What you will do
Please transcribe exactly, and only, the lines of the data below between the line holding "ダース | Category_1_counts: 806 -> 901" and the line holding "Grand total | Category_2_counts: 3,674", inclusive.

[Provided data]

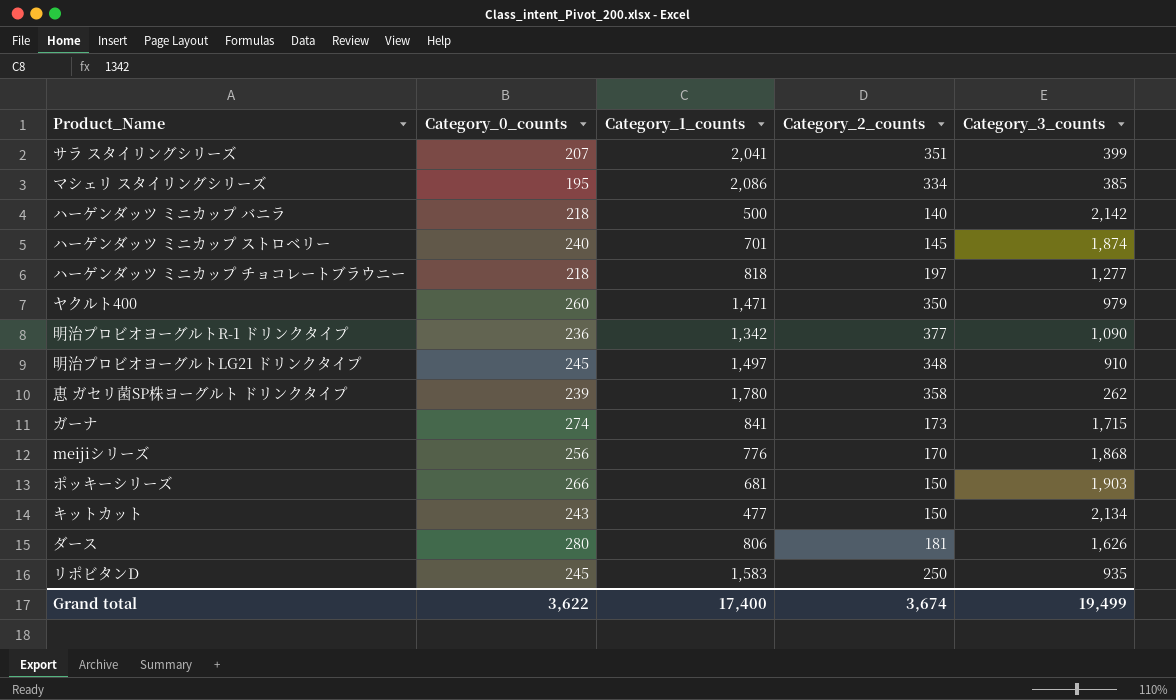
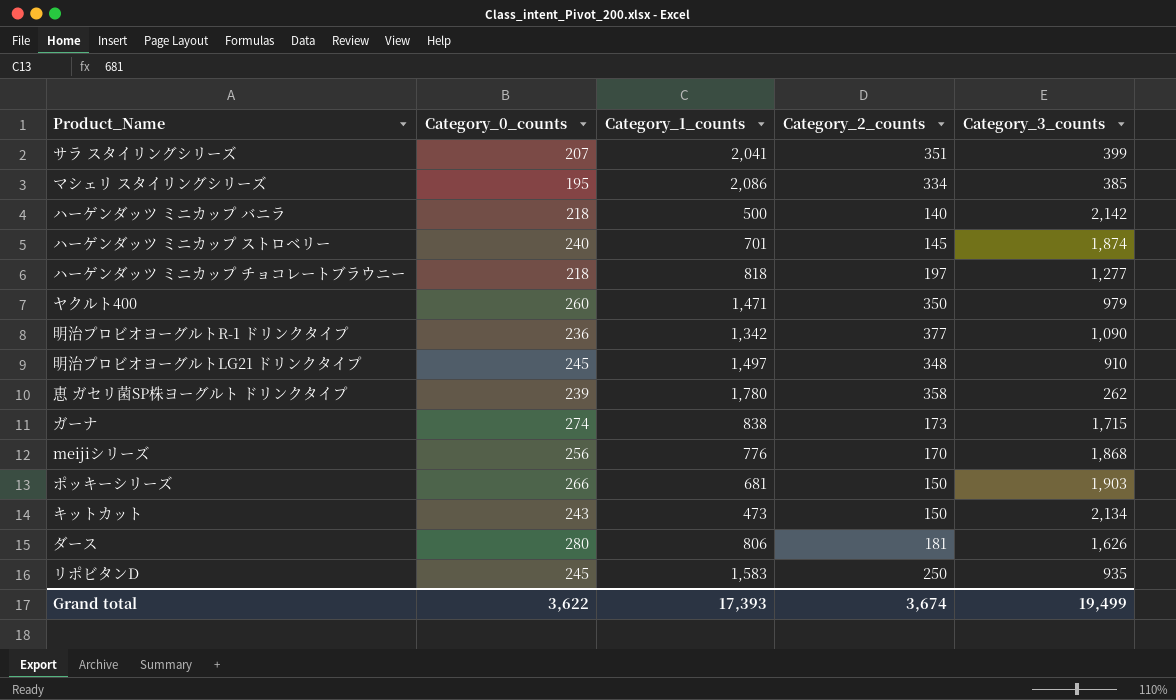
ガーナ | Category_1_counts: 841 -> 838
キットカット | Category_1_counts: 477 -> 473
Grand total | Category_1_counts: 17,400 -> 17,393

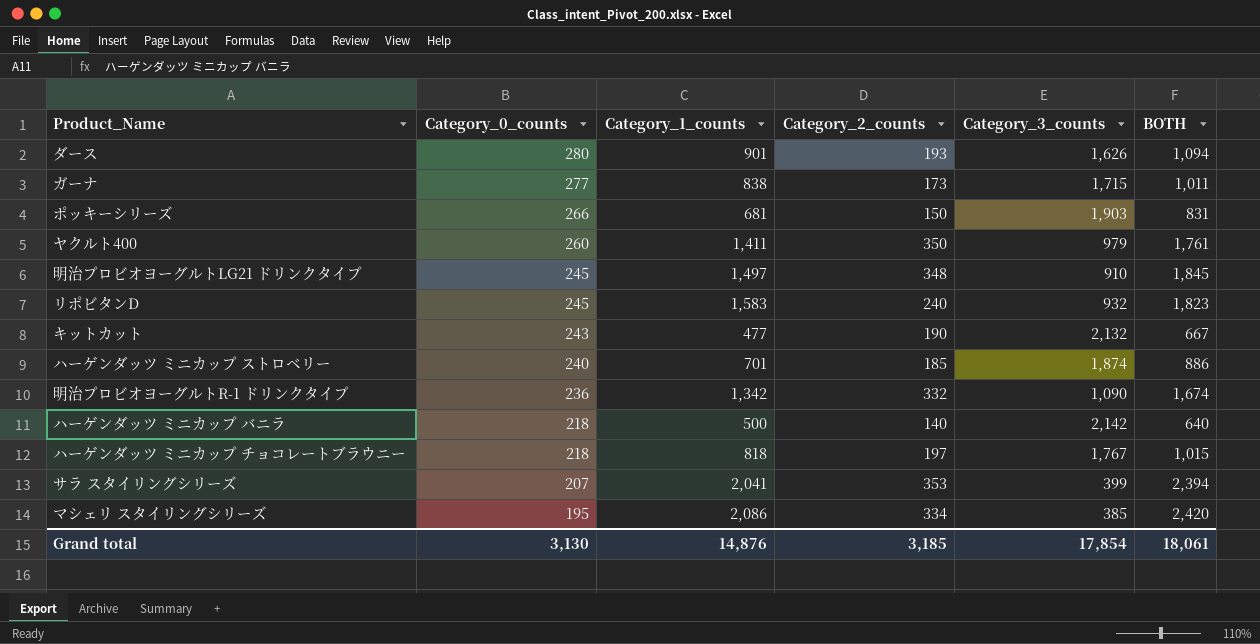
row order: none -> Category_0_counts descending
column BOTH | formula: none -> [Category_1_counts] + [Category_2_counts]
row 恵 ガセリ菌SP株ヨーグルト ドリンクタイプ: 239 | 1,780 | 358 | 262 -> none
row meijiシリーズ: 256 | 776 | 170 | 1,868 -> none
ダース | Category_1_counts: 806 -> 901
ダース | Category_2_counts: 181 -> 193
ガーナ | Category_0_counts: 274 -> 277
ヤクルト400 | Category_1_counts: 1,471 -> 1,411
リポビタンD | Category_2_counts: 250 -> 240
リポビタンD | Category_3_counts: 935 -> 932
キットカット | Category_1_counts: 473 -> 477
キットカット | Category_2_counts: 150 -> 190
キットカット | Category_3_counts: 2,134 -> 2,132
ハーゲンダッツ ミニカップ ストロベリー | Category_2_counts: 145 -> 185
明治プロビオヨーグルトR-1 ドリンクタイプ | Category_2_counts: 377 -> 332
ハーゲンダッツ ミニカップ チョコレートブラウニー | Category_3_counts: 1,277 -> 1,767
サラ スタイリングシリーズ | Category_2_counts: 351 -> 353
Grand total | Category_0_counts: 3,622 -> 3,130
Grand total | Category_1_counts: 17,393 -> 14,876
Grand total | Category_2_counts: 3,674 -> 3,185
Grand total | Category_3_counts: 19,499 -> 17,854

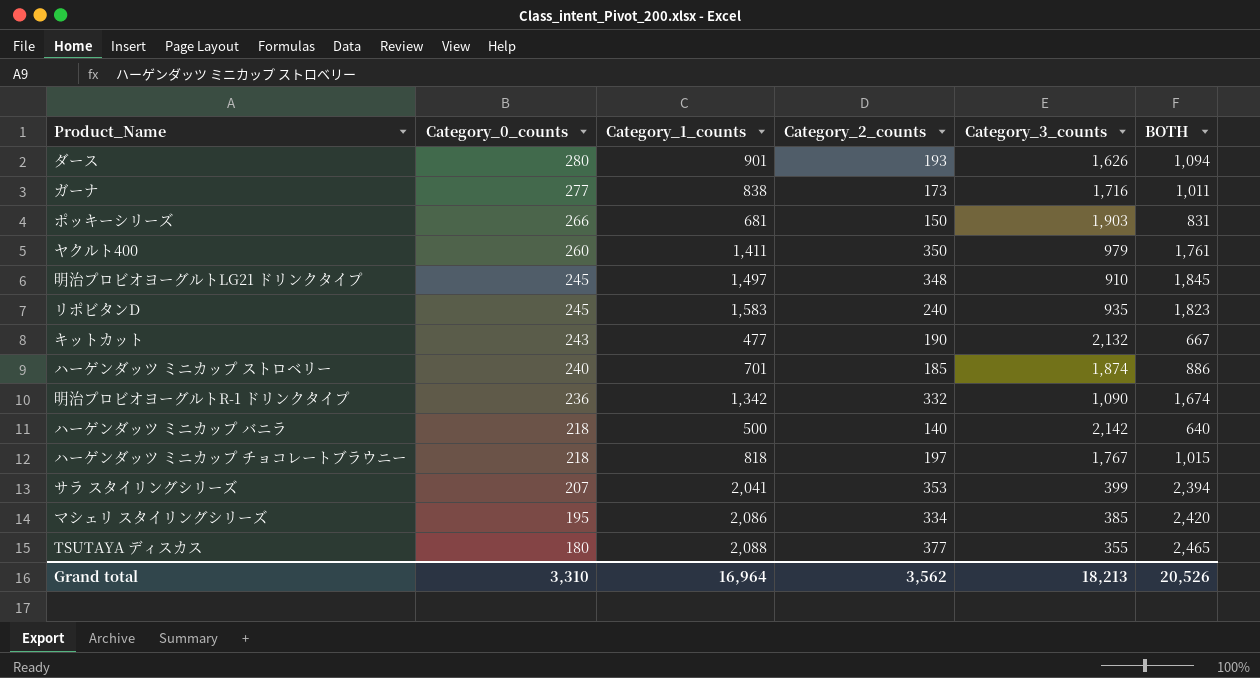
ガーナ | Category_3_counts: 1,715 -> 1,716
リポビタンD | Category_3_counts: 932 -> 935
row TSUTAYA ディスカス: none -> 180 | 2,088 | 377 | 355 | 2,465
Grand total | Category_0_counts: 3,130 -> 3,310
Grand total | Category_1_counts: 14,876 -> 16,964
Grand total | Category_2_counts: 3,185 -> 3,562
Grand total | Category_3_counts: 17,854 -> 18,213
Grand total | BOTH: 18,061 -> 20,526

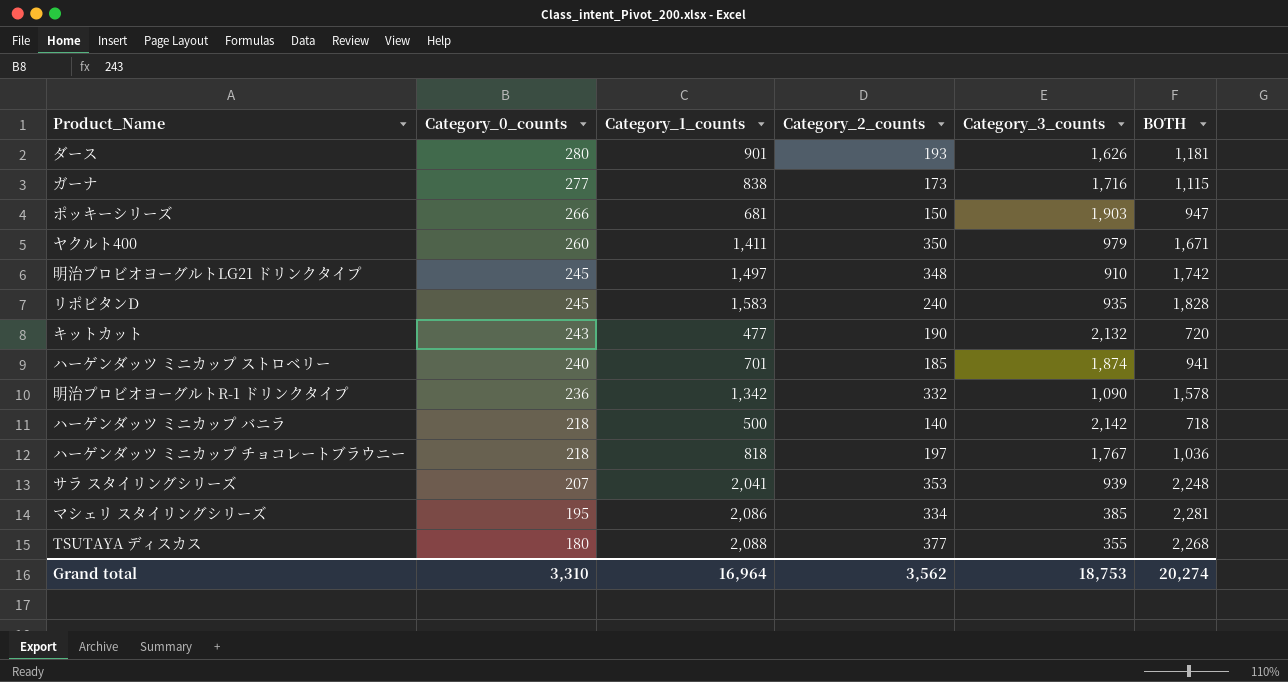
column BOTH | formula: [Category_1_counts] + [Category_2_counts] -> [Category_0_counts] + [Category_1_counts]
サラ スタイリングシリーズ | Category_3_counts: 399 -> 939
Grand total | Category_3_counts: 18,213 -> 18,753
Grand total | BOTH: 20,526 -> 20,274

[/Provided data]

Task answer
ダース | Category_1_counts: 806 -> 901
ダース | Category_2_counts: 181 -> 193
ガーナ | Category_0_counts: 274 -> 277
ヤクルト400 | Category_1_counts: 1,471 -> 1,411
リポビタンD | Category_2_counts: 250 -> 240
リポビタンD | Category_3_counts: 935 -> 932
キットカット | Category_1_counts: 473 -> 477
キットカット | Category_2_counts: 150 -> 190
キットカット | Category_3_counts: 2,134 -> 2,132
ハーゲンダッツ ミニカップ ストロベリー | Category_2_counts: 145 -> 185
明治プロビオヨーグルトR-1 ドリンクタイプ | Category_2_counts: 377 -> 332
ハーゲンダッツ ミニカップ チョコレートブラウニー | Category_3_counts: 1,277 -> 1,767
サラ スタイリングシリーズ | Category_2_counts: 351 -> 353
Grand total | Category_0_counts: 3,622 -> 3,130
Grand total | Category_1_counts: 17,393 -> 14,876
Grand total | Category_2_counts: 3,674 -> 3,185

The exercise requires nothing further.